Berita RingkasSaatnya baca berita ringkas dan akurat tanpa HOAX

Ketika ‘Penistaan Terhadap Ulama’ Semakin Marak di Indonesia

Sekarang ini sedang marak penistaan terhadap para ulama seperti Baginda Yang Mulia Rizieq Shihab dan Baginda Yang Mulia Tengku Zulkarnain. Padahal sebagaimana fatwa Yang Mulia Yusuf Mansyur : sesalah-salahnya ulama itu masih sebenar-benarnya kita, jadi ga boleh kita menghina dan menista ulama.

Coba bayangkan Ustadz Tengku saja ditolak dan dihadang oleh masyarakat Dayak sampai ketakutan tidak berani turun dari pesawat dan balik badan persis ketika dulu para petinggi FPI juga pernah tidak berani turun dari pesawat karena dihadang suku Dayak. Padahal apa salahnya ustadz Tengku dan FPI? Tengku yang pernah mengatakan “Bunuh, salib, potong dan usir…!” di tv swasta ini hanya mengatakan kebenaran.

Saat dia mengatakan bahwa suku dayak itu kafir dan tidak layak masuk sorga mengapa mereka harus tersinggung? Toh yang disampaikan Tengku adalah kebenaran. Justru Tengku datang ke Kalimantan adalah karena kasih sayangnya untuk menyelamatkan mereka dari api neraka, kenapa harus ditolak, dihadang dan diusir? Sungguh ini adalah penistaan kepada ulama yang mulia yang sudah pasti masuk sorga dan dicintai Tuhan.

Apalagi Yang Mulia Yusuf Mansyur juga pernah bilang bahwa bahasa yang ada dan digunakan setelah alam kematian cuma bahasa Arab. Jadi jelas hanya orang Arab atau setidaknya yang bisa bahasa Arab saja yang bisa masuk sorga, bukan bahasa dan suku Dayak, jadi Yang Mulia Tengkyu tidak salah kan?
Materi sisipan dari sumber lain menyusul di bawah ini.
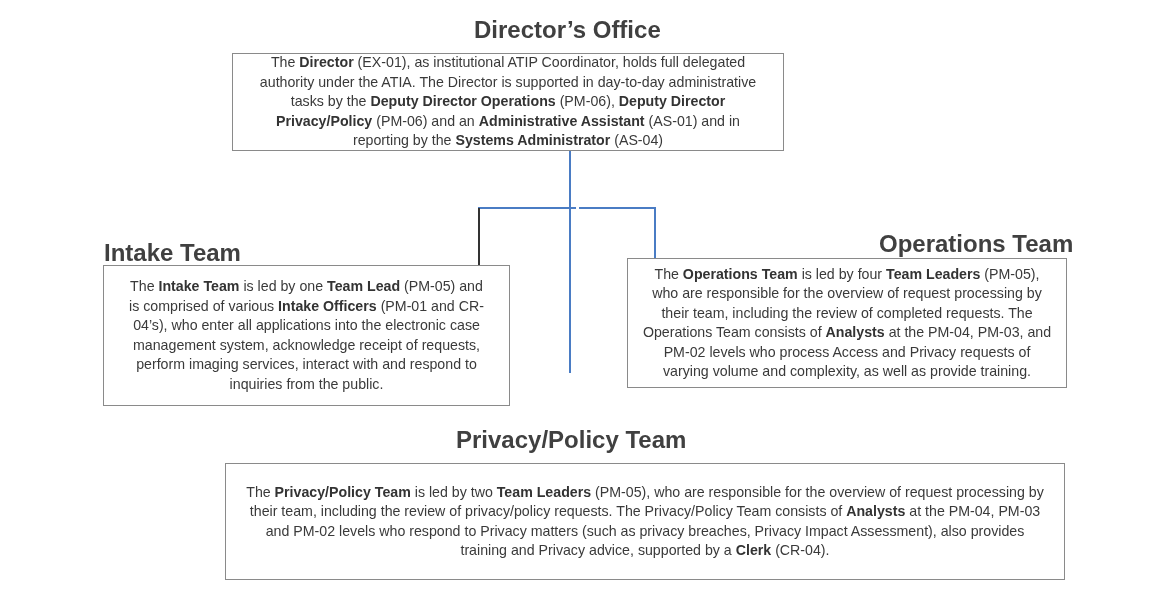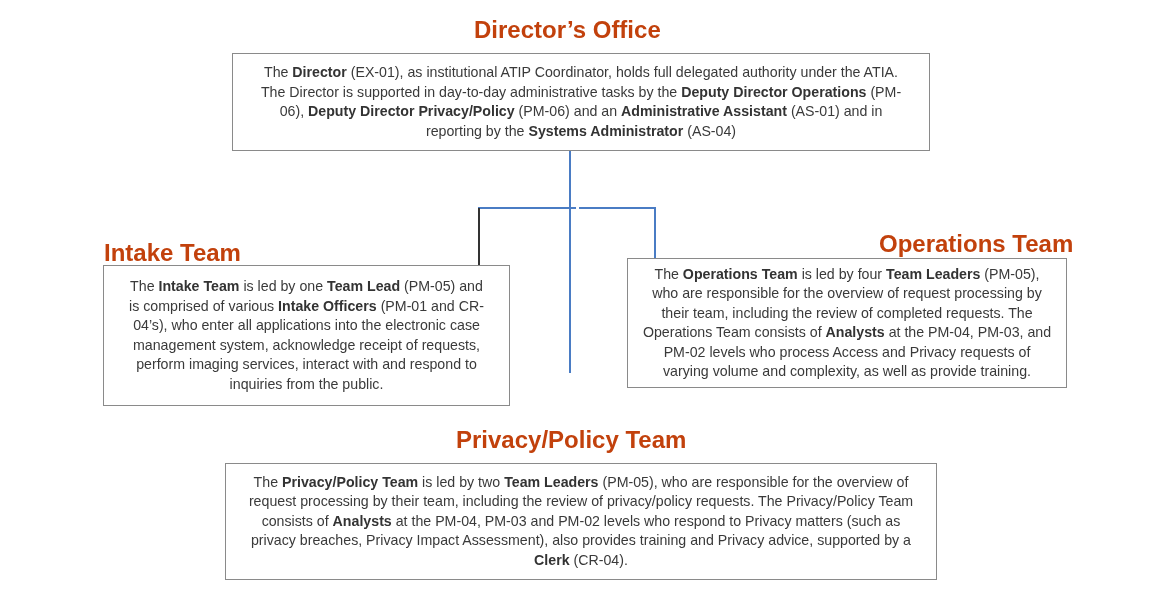"Director’s Office" .heading { color: #c2410c -> #404040 }
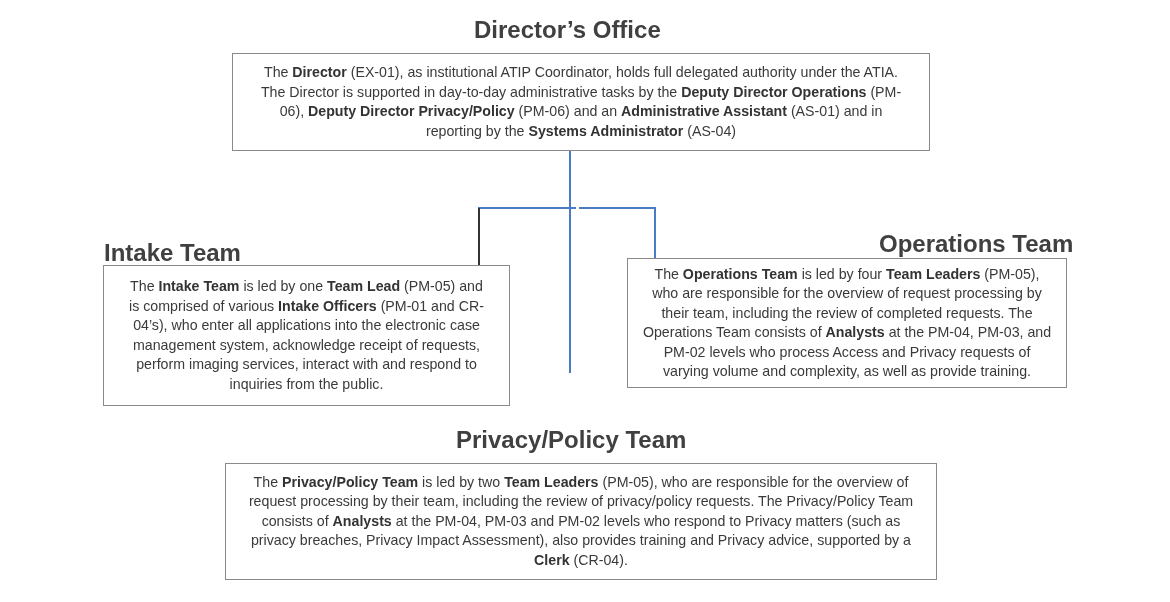"The Director (EX-01), as institutional" div.box { width: 698px -> 552px }
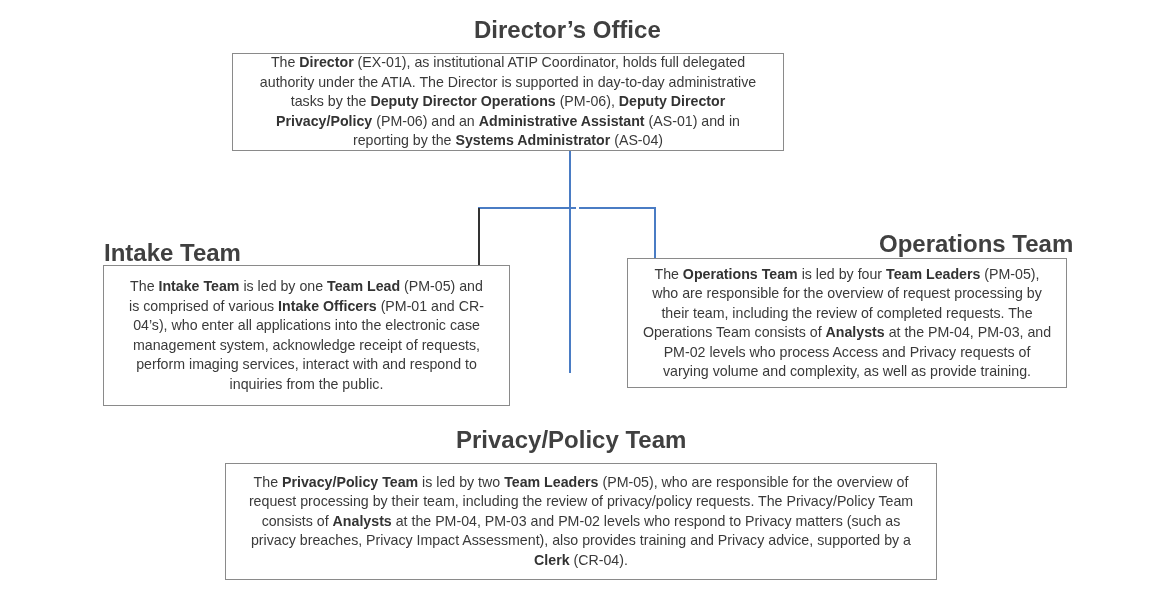"The Privacy/Policy Team is led" div.box { width: 712px -> 840px }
Terus juga kenapa Baginda Yang Mulia Bibib dilaporkan ke polisi atas kasus penistaan Pancasila, penistaaan agama dan penistaan adat Sunda? Kenapa organisasi masyarakat Sunda juga menolak dan menghadang beliau? Ini juga adalah penistaan pada ulama. Padahal Bibib itu sudah berkata benar bahwa video saat dia mengatakan Pancagila Sukarno ada di pantat itu cuma editan. Dia itu ulama, pasti tahu kalo dusta itu dosa besar jadi itu pasti video editan tidak peduli seluruh pakar sedunia mengatakan video itu asli. Pokoknya kalo Bibib bilang langit ini hijau ya pasti hijau. Yang bilang langit biru adalah sesat dan pasti konspirasi Yahudi.

Bibib sudah sering teriak “Bunuh Ahok penista agama” tapi kasus ini jangan dilempar ke Bibib dong. Bibib tidak pernah menista agama lain tapi cuma mengatakan kebenaran. Kalo Ahok bicara soal Islam itu adalah penistaan tapi kalo Bibib bicara soal Kristen itu adalah kebenaran. Jadi Ahok adalah penista agama sedang Bibib adalah penyampai kebenaran karena Yang Mulia Bibib sebagaimana Yang Mulia Tengku itu orang suci pemilik kunci sorga jadi ga mungkin salah.

Pokoknya kalo ada orang yang bilang bahwa Tuhan itu Maha Adil dan para ulama yang mulia itu sedang menerima hukum karma maka itu pandangan yang sesat. Mereka yang sesat itu bilang bahwa “Barangsiapa menabur kebencian akan menuai kebencian” padahal ini adalah pandangan kafir, Yang benar adalah para ulama yang suci dan mulia ini sedang didzalimi dan dikriminalisasi oleh kelompok Rheemason, Laminating, Wahyudi, Mamarika, agen CIA, agen Jionis, agen elpiji, agen pulsa dan agen togel.